Le 1er mars 1954, l’armée américaine fait exploser « Castle Bravo », la bombe H la plus puissante jamais testée par ce pays. Les habitants de Rongelap, une des îles Marshall, ne sont évacués qu’au bout de 51 heures et renvoyés chez eux trois ans plus tard. Ces Marshallais ont servi de « matériel ». La journaliste et documentariste Fabienne Lips-Dumas est allée à leur rencontre. Le Monde a mis en ligne hier de larges extraits de son enquête, publiée intégralement dans le n° 7 de la revue « XXI ».
Ce 1er mars 1954, Lijon émerge brutalement du sommeil : « J’ai écarquillé les yeux. Il y avait une lumière aveuglante. Dehors, j’entendais les cris de ma grand-mère. Elle accusait ma cousine d’avoir mis le feu à la maison. Je suis sortie en courant et je pleurais : j’avais peur du feu. Dehors, la lumière était toujours aussi forte. Les femmes n’arrêtaient pas d’entrer et de sortir de la maison. Et là, j’ai vu la chose tomber du ciel. Elle était grosse, ronde comme un soleil, couleur du soleil. Et il y a eu l’explosion… Enorme. Le sol bougeait, tremblait. Le vent nous a jetés par terre. Nous avions peur, tellement peur.
Le vent s’est arrêté. Il n’y a plus eu un bruit, juste le silence. Les yeux nous piquaient comme s’ils étaient pleins de sable. Pourtant il n’y avait pas de vent. Les gens disaient qu’on était attaqués, qu’on allait être tués. Nous nous sommes cachés dans les buissons. J’avais soif. Plus tard, nous avons eu faim. Nous avons mangé. La nourriture était couverte d’une chose blanche, elle n’était pas pourrie mais salie. Avec nos mains, nous avons essuyé la poudre blanche et mangé. La poudre n’avait pas de goût. C’était bon comme d’habitude. Dans l’après-midi, tout le monde est tombé malade. Comme si on était restés au soleil toute la journée, comme s’il y avait eu une insolation générale. »
Le ventre tordu par la diarrhée, les habitants de l’îlot courent derrière les buissons pour vomir. Trop malades, les parents ne peuvent aider leurs enfants. Nerja, la soeur de Lijon, a 7 ans : « Je croyais que c’était de la poudre de savon blanc. Ça n’avait pas d’odeur. J’en ai pris et je me suis frotté la tête comme pour un shampooing. » Son débarbouillage radioactif provoquera la chute de ses cheveux et de nombreuses brûlures. Son profil de petite fille chauve illustre, depuis, les chapitres des livres japonais consacrés à Castle Bravo.

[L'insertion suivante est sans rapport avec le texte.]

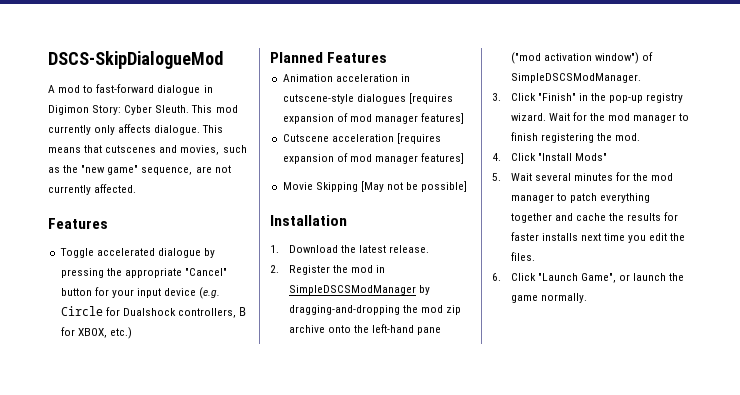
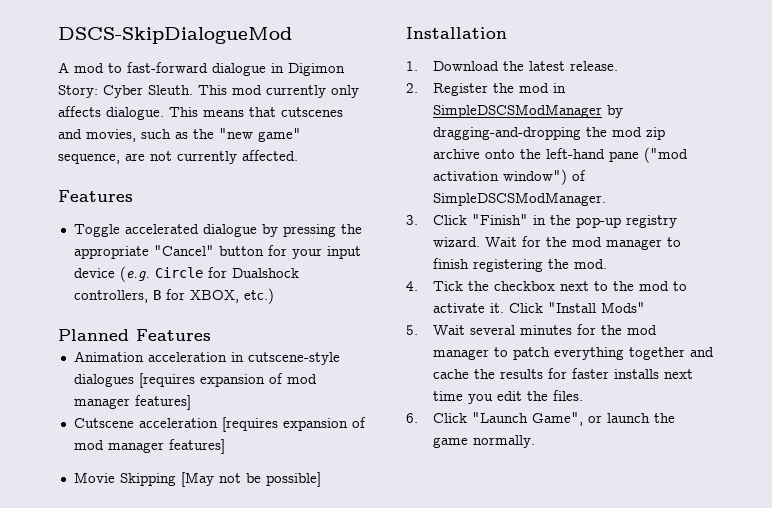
- 4. Click "Install Mods"
+ 4. Tick the checkbox next to the mod to activate it. Click "Install Mods"

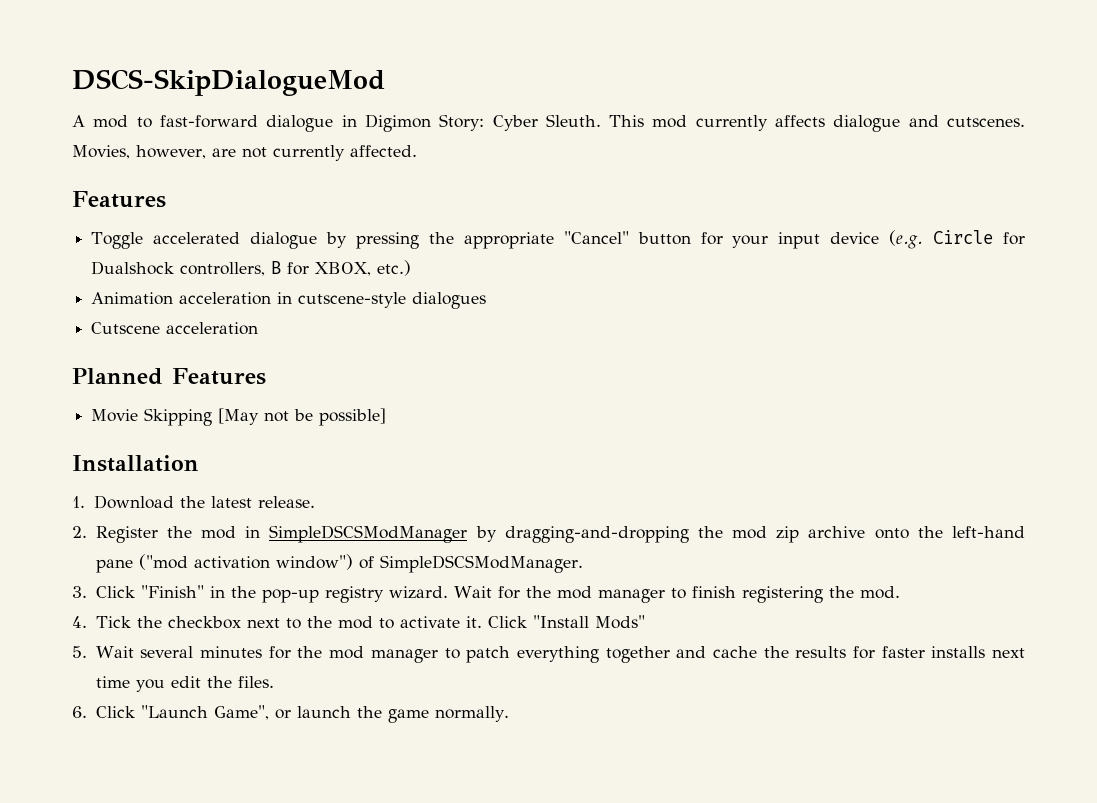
- This mod currently only affects dialogue. This means that cutscenes and movies, such as the "new game" sequence, are not currently affected.
+ This mod currently affects dialogue and cutscenes. Movies, however, are not currently affected.
- Planned Features
- Animation acceleration in cutscene-style dialogues [requires expansion of mod manager features]
- Cutscene acceleration [requires expansion of mod manager features]
+ Animation acceleration in cutscene-style dialogues
+ Cutscene acceleration
+ Planned Features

En milieu radioactif, chaque minute compte. Cinquante et une heures plus tard, toujours hagards, les habitants de l’atoll voient arriver un navire de l’armée américaine. Les militaires évacuent la population. « Ils nous ont dit de monter dans le bateau et de ne rien prendre avec nous. Ils nous ont arrêtés sur la passerelle et ont lancé des morceaux de savon. Ils criaient qu’il fallait qu’on se déshabille, qu’on jette nos vêtements à la mer, qu’ils allaient nous laver au jet d’eau. Ils nous ont donné des serviettes, trop petites. Face à face, tout nus, les gens essayaient de se couvrir. »

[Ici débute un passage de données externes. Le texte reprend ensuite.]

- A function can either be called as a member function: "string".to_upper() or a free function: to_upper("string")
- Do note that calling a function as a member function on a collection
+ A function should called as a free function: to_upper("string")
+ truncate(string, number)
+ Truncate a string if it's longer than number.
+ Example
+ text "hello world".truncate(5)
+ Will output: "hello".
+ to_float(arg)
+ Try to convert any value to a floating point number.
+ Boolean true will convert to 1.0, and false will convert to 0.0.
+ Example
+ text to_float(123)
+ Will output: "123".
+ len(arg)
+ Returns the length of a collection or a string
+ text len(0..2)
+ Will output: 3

Encore habitée par le spectacle de ses parents honteux et humiliés par la nudité, Lijon frémit : « Nous sommes arrivés au matin à Kwaj. » Kwaj est le diminutif de Kwajalein. C’est sur cette île qu’est installée la base militaire américaine. « Ils nous ont examinés. Ils s’approchaient de nous avec leurs boîtes, on pouvait entendre le bruit, beaucoup de bruit… » Les corps des irradiés font crépiter les compteurs Geiger, utilisés pour relever le niveau de radioactivité.
Nul n’avait voulu tenir compte du vent qui tournait et des poussières radioactives qui risquaient de contaminer la population. Les Américains concèdent la bavure, expliquent qu’il s’agit d’un « accident ». « Tout le monde fait des erreurs », disent-ils. […]

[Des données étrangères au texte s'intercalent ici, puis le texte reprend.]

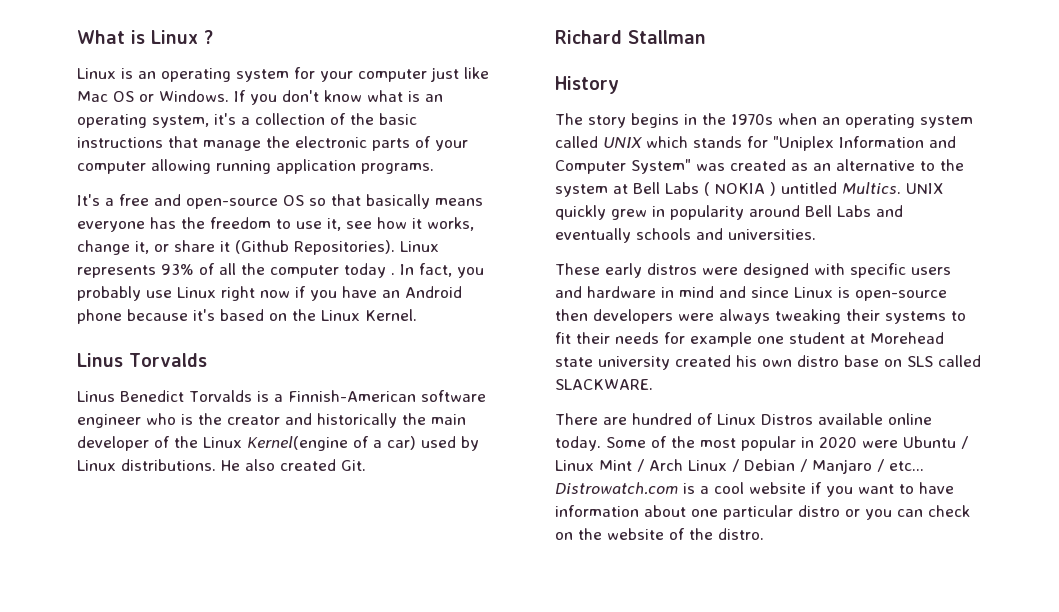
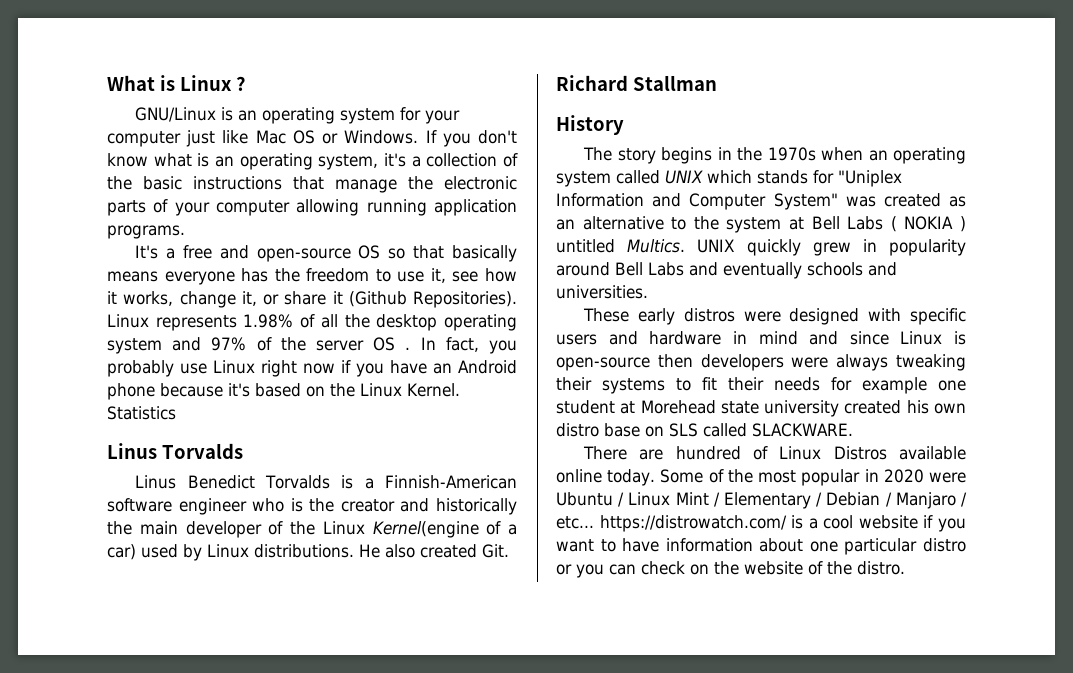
- Linux is an operating system for your computer just like Mac OS or Windows.
+ GNU/Linux is an operating system for your computer just like Mac OS or Windows.
- Linux represents 93% of all the computer today .
+ Linux represents 1.98% of all the desktop operating system and 97% of the server OS .
+ Statistics
- Some of the most popular in 2020 were Ubuntu / Linux Mint / Arch Linux / Debian / Manjaro / etc... Distrowatch.com is a cool website if you want to have information about one particular distro or you can check on the website of the distro.
+ Some of the most popular in 2020 were Ubuntu / Linux Mint / Elementary / Debian / Manjaro / etc... https://distrowatch.com/ is a cool website if you want to have information about one particular distro or you can check on the website of the distro.

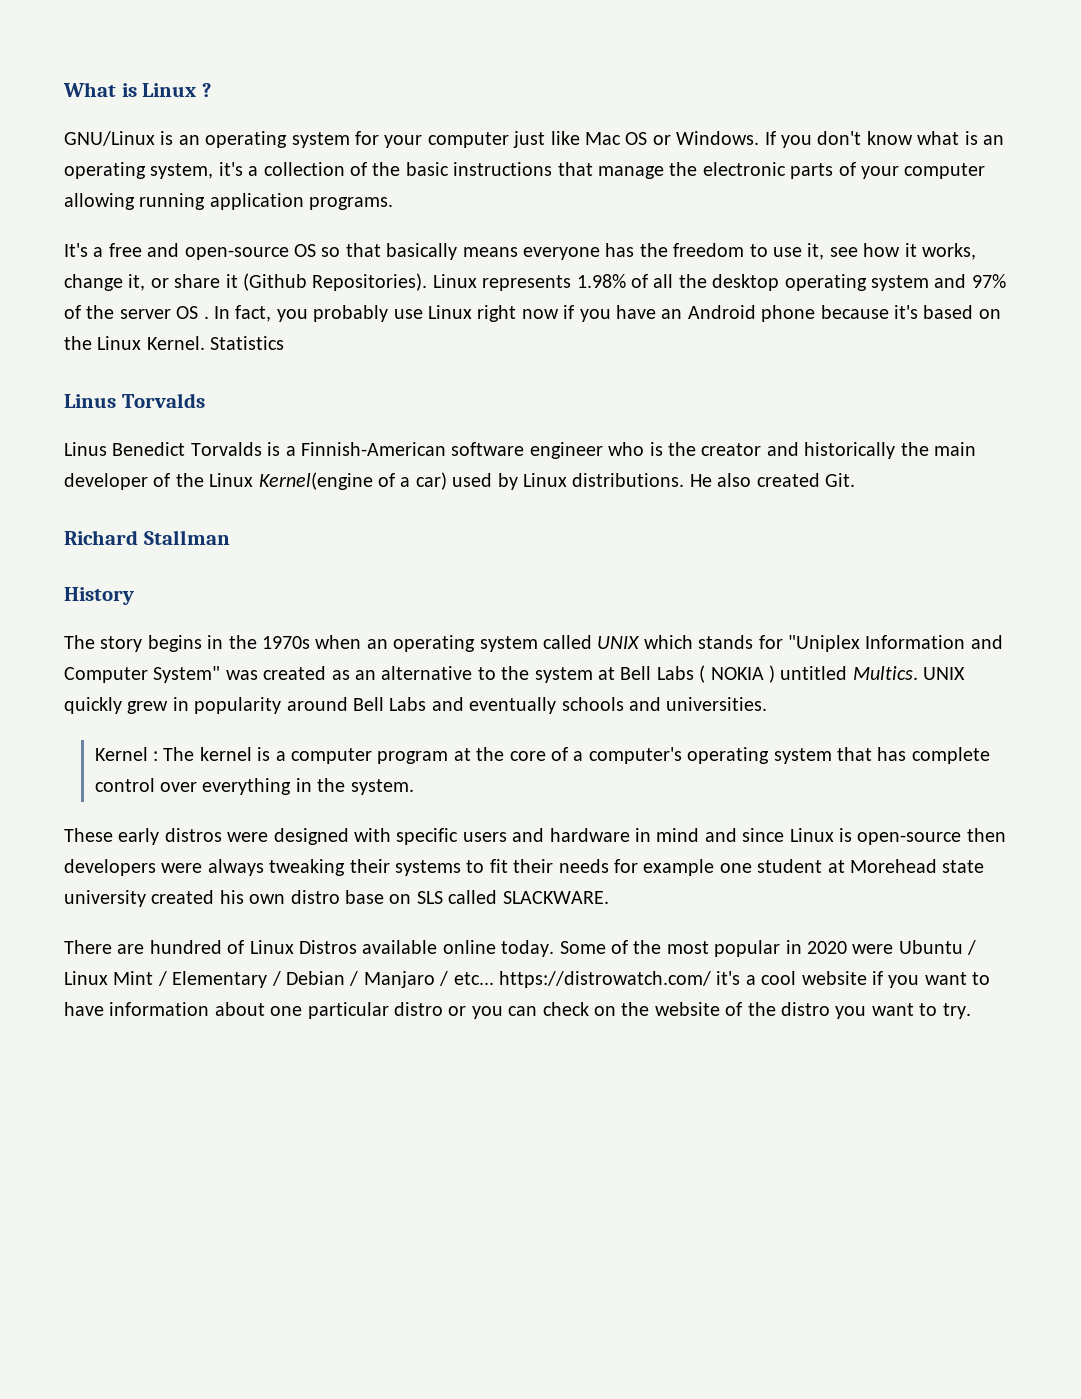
+ Kernel : The kernel is a computer program at the core of a computer's operating system that has complete control over everything in the system.
- Some of the most popular in 2020 were Ubuntu / Linux Mint / Elementary / Debian / Manjaro / etc... https://distrowatch.com/ is a cool website if you want to have information about one particular distro or you can check on the website of the distro.
+ Some of the most popular in 2020 were Ubuntu / Linux Mint / Elementary / Debian / Manjaro / etc... https://distrowatch.com/ it's a cool website if you want to have information about one particular distro or you can check on the website of the distro you want to try.

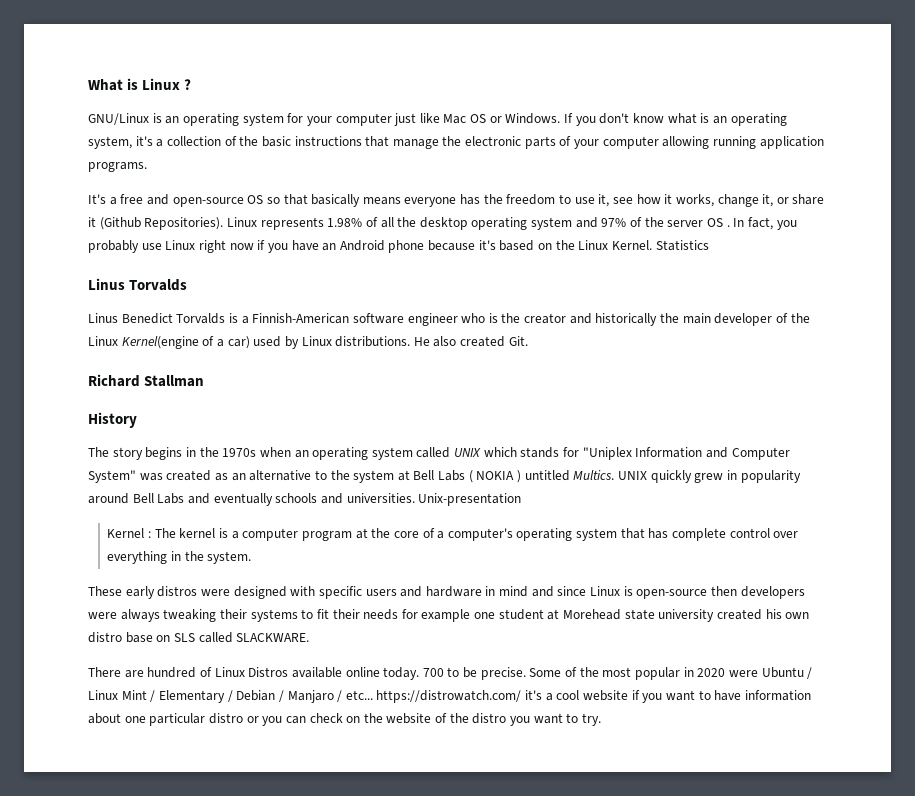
+ Unix-presentation
+ 700 to be precise.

« Etes-vous prêts à sacrifier vos îles pour le bien de l’humanité ? »
Février 1946. Envoyé en mission sur Bikini, le gouverneur militaire des îles Marshall profite du dimanche chrétien qui rassemble la population convertie par les missionnaires. A la fin de l’office, il leur révèle le grand dessein du Pentagone : « Les scientifiques américains veulent transformer une grande force destructrice en quelque chose de bénéfique pour l’humanité et en finir avec toutes les guerres. » Le propos est traduit. Il se conclut par une question, immortalisée par une équipe de cinéma de l’armée qui enregistre la scène : « Etes-vous prêts à sacrifier vos îles pour le bien de l’humanité ? » L’expression « For the good of mankind » marquera les îliens. Une brève consultation est menée.
Le roi Juda, chef des Bikiniens, prend la parole : « Tout est bien. Tout est dans les mains de Dieu. » Le gouverneur répond : « Si tout est dans les mains de Dieu, c’est forcément bien. » L’armée a le feu vert. L’exode commence.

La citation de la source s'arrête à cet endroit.